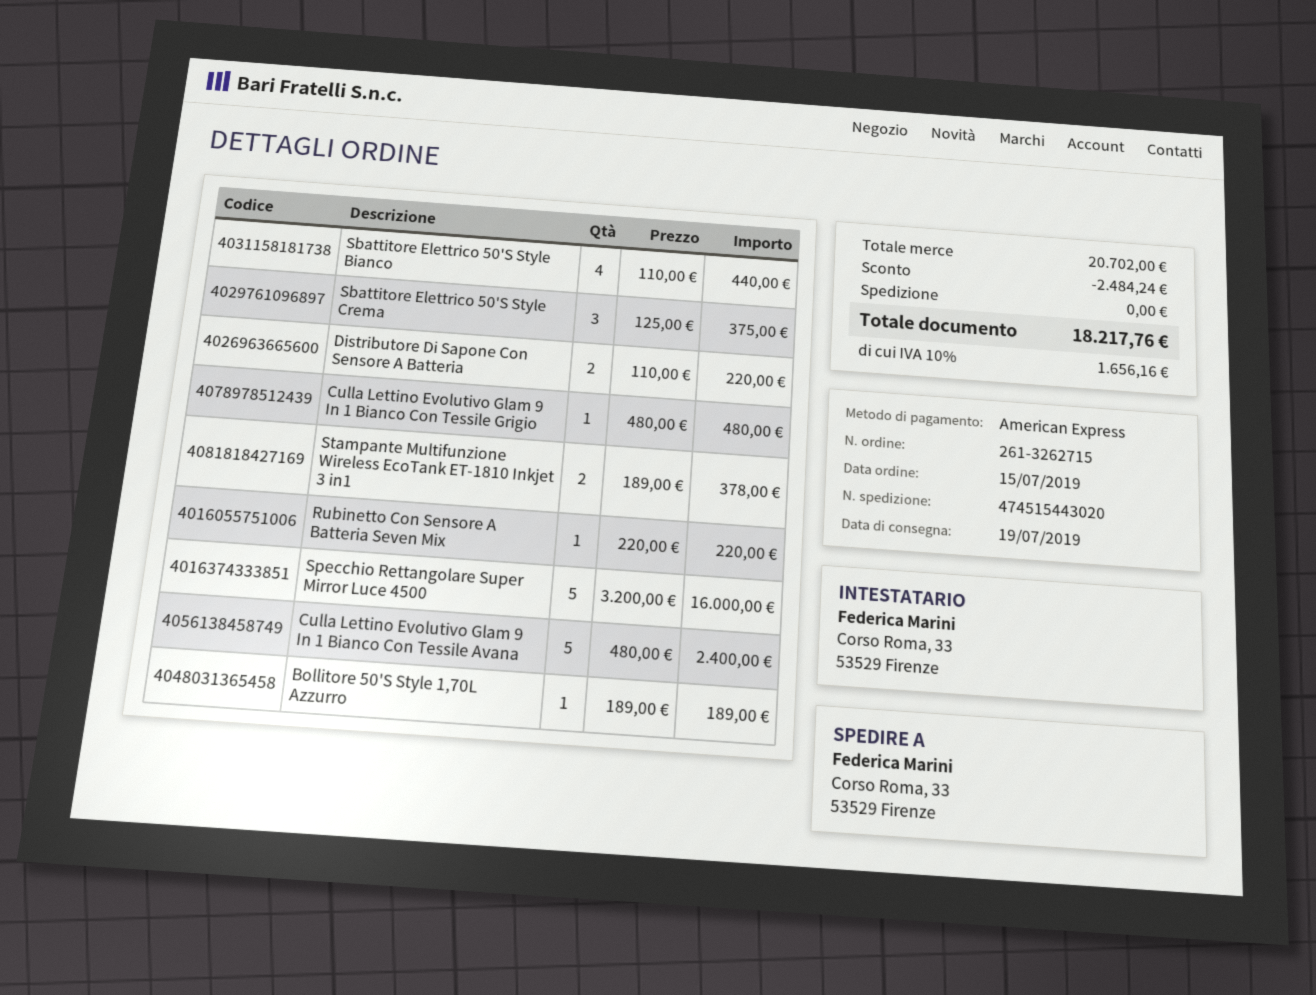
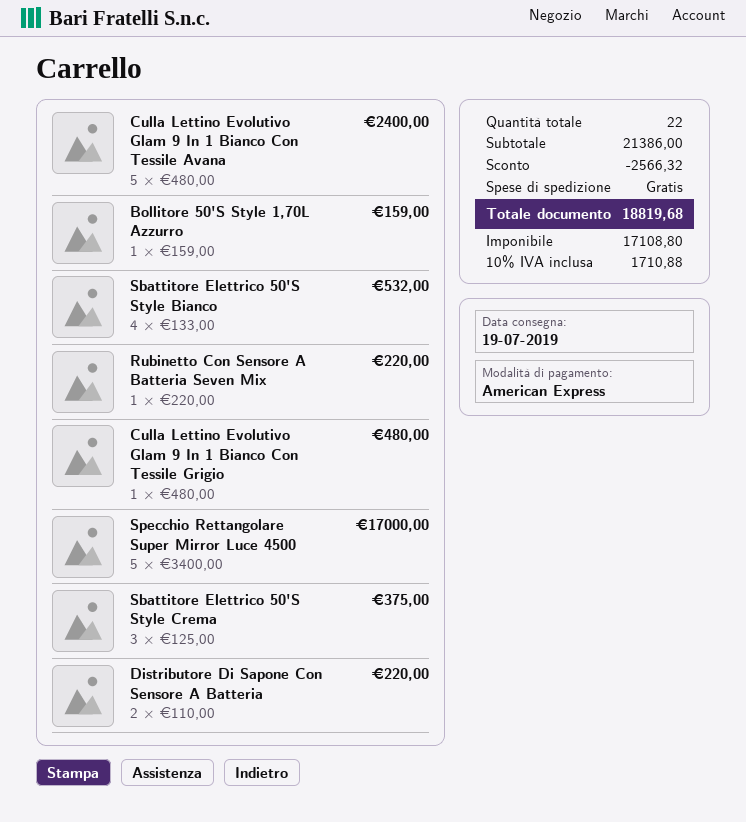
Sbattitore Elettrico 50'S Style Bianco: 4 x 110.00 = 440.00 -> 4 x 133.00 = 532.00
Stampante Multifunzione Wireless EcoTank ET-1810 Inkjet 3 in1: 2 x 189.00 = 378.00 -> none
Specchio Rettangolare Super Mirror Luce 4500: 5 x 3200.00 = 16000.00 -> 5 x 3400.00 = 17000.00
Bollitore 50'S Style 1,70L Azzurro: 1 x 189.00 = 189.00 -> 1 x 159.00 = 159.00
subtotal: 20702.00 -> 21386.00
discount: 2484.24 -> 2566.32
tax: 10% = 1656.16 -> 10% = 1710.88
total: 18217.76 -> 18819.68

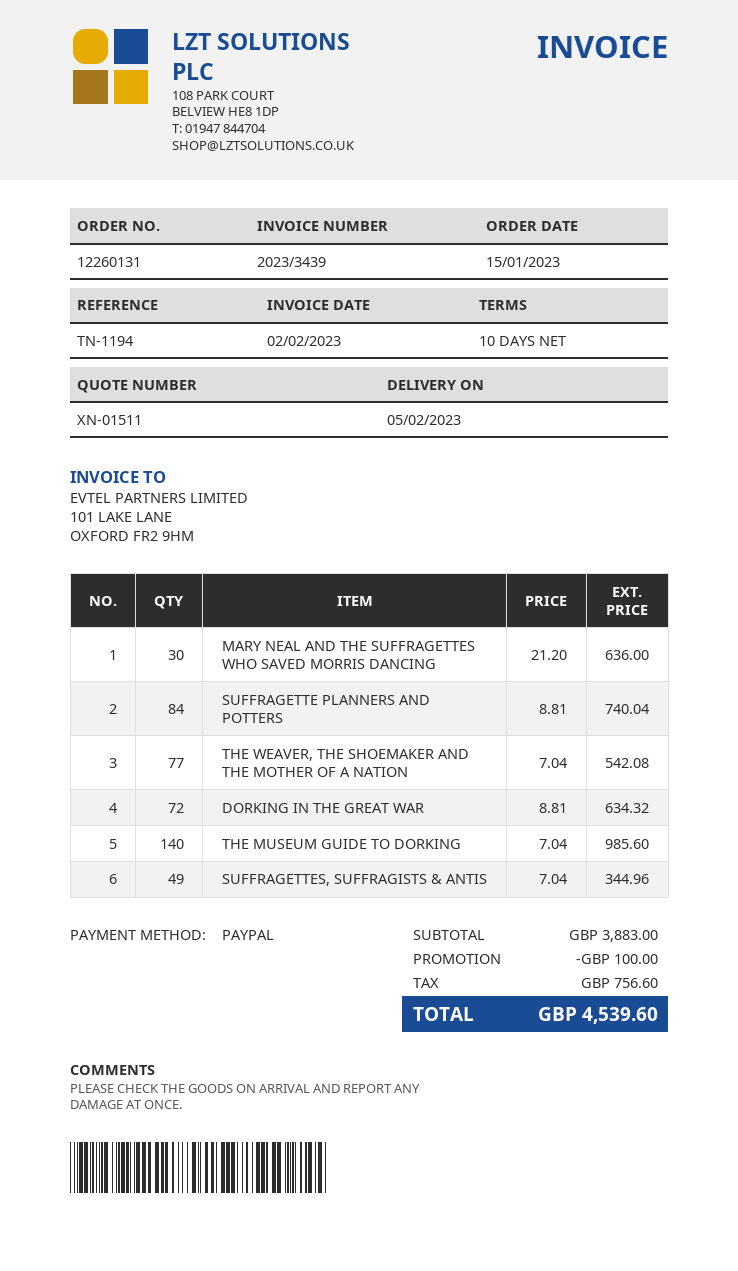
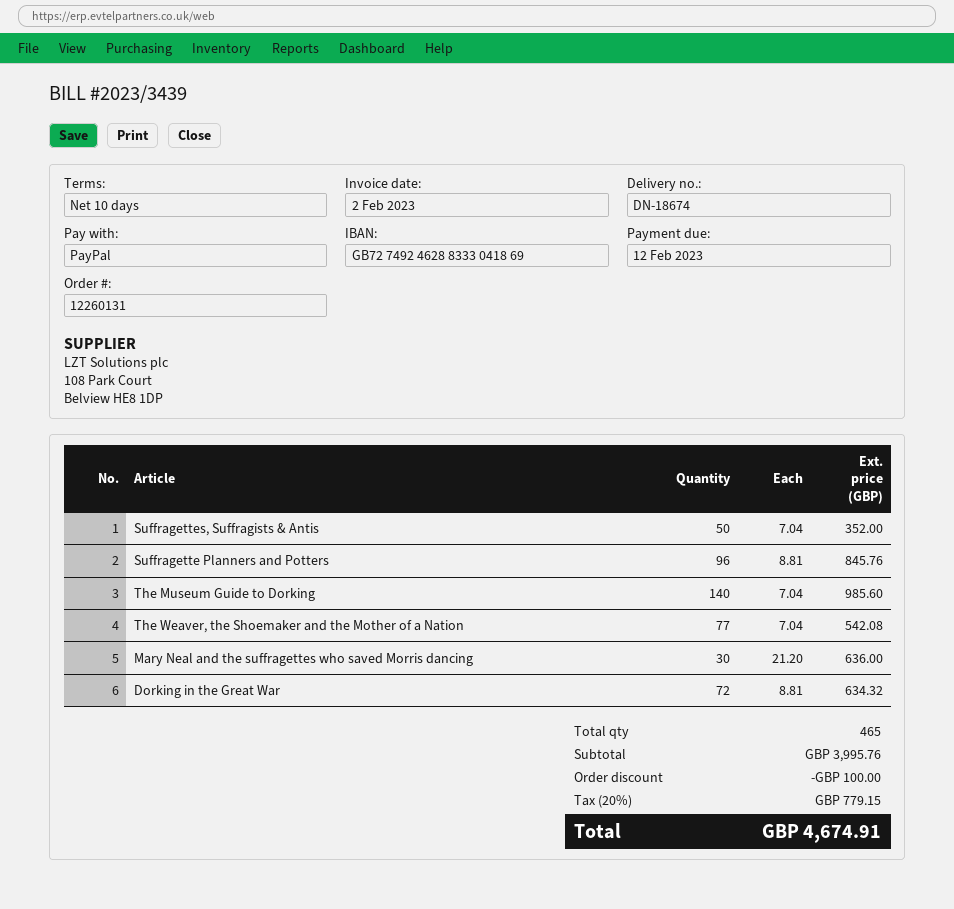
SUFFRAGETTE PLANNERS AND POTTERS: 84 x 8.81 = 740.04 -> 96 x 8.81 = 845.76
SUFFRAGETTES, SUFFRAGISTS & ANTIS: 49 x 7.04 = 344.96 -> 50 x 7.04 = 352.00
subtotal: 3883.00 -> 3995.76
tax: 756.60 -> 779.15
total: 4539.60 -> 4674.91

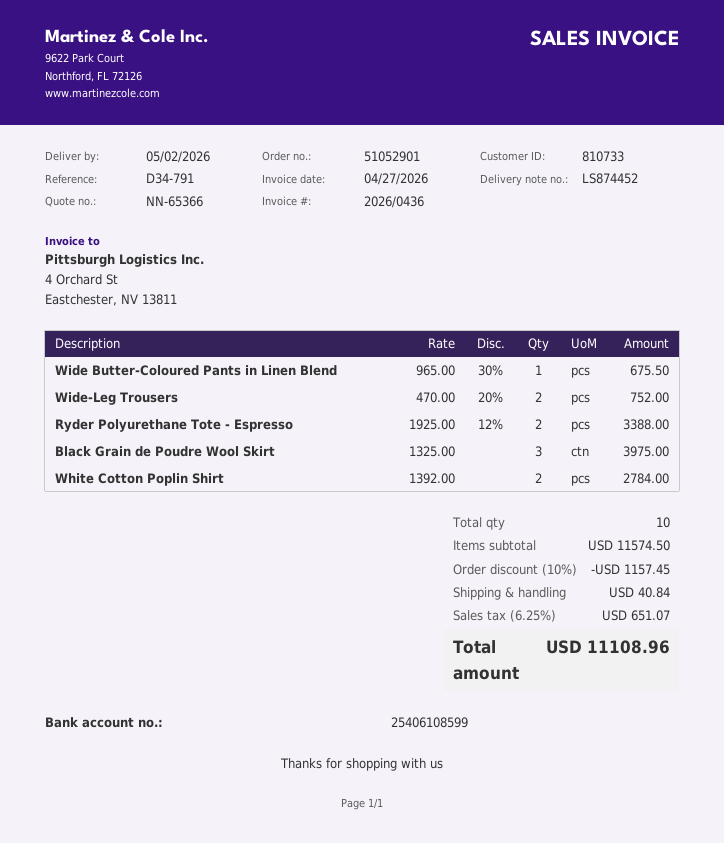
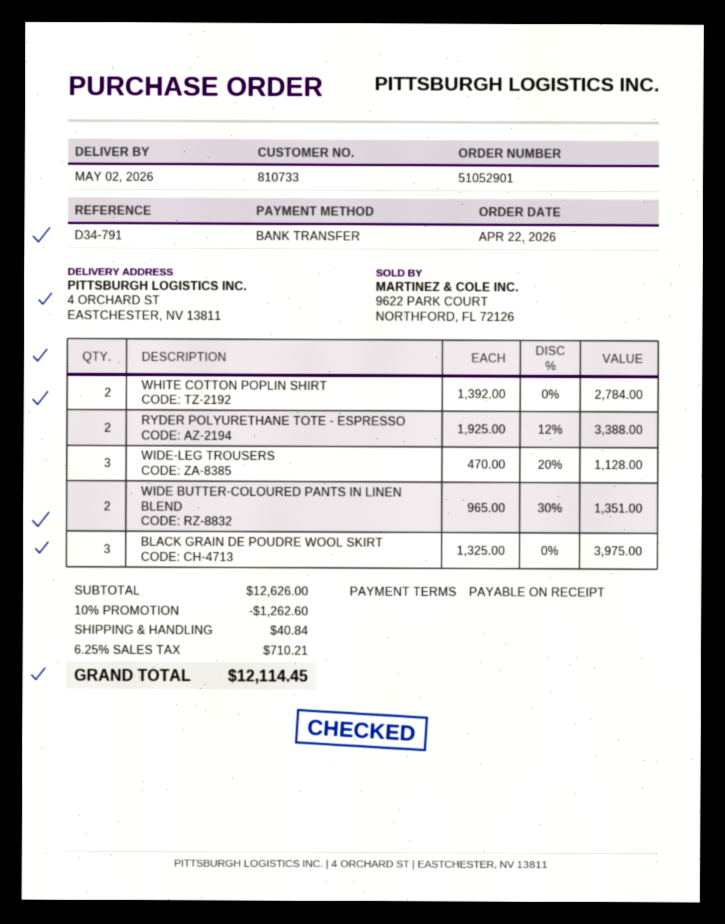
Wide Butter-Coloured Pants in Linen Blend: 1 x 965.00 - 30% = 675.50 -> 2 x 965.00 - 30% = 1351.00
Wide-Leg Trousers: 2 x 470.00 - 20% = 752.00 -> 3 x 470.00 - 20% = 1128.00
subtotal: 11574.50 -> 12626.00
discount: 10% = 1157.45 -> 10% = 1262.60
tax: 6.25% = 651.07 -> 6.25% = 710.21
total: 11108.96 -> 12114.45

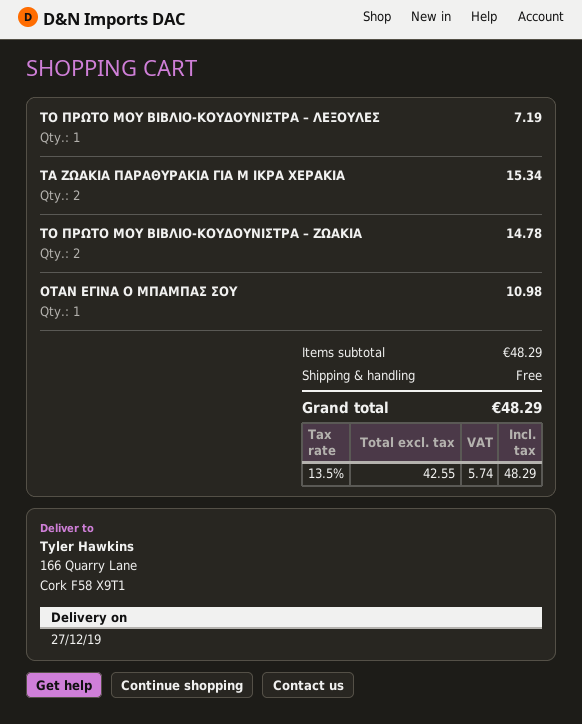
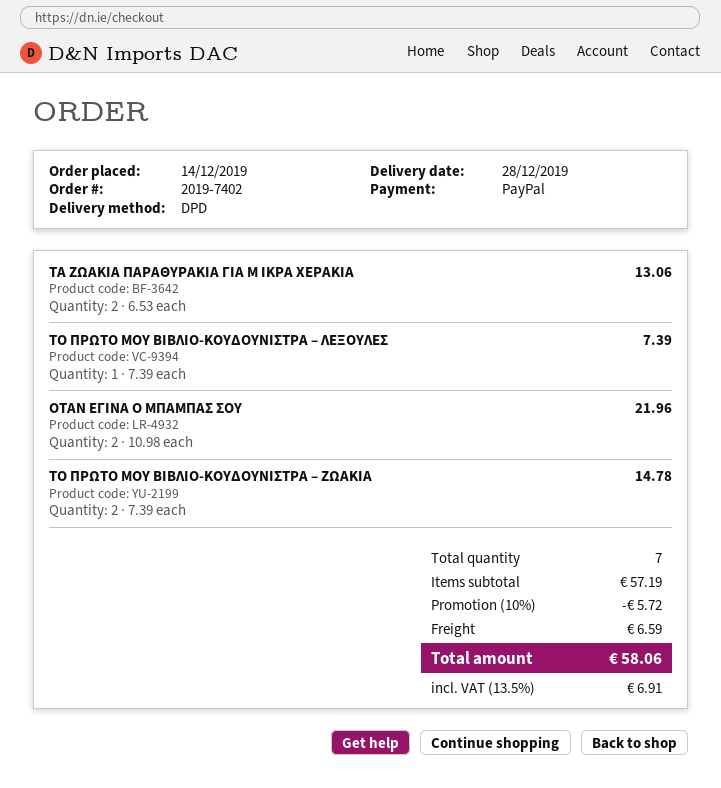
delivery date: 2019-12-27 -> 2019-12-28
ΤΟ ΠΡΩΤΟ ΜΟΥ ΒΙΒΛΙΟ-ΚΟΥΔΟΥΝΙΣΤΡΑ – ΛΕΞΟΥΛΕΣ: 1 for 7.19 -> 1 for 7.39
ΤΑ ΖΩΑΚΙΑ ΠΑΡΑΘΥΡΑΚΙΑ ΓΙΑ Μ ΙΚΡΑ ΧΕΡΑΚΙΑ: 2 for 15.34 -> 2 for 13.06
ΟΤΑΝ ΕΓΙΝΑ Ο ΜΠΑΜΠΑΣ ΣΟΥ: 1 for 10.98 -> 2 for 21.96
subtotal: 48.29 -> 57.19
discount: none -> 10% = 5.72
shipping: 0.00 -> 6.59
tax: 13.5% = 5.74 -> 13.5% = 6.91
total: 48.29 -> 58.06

_Activity_
Only lines with the string "discount" belong in the answer; copy each of them from the listing.

_Output of the task_
discount: 2484.24 -> 2566.32
discount: 10% = 1157.45 -> 10% = 1262.60
discount: none -> 10% = 5.72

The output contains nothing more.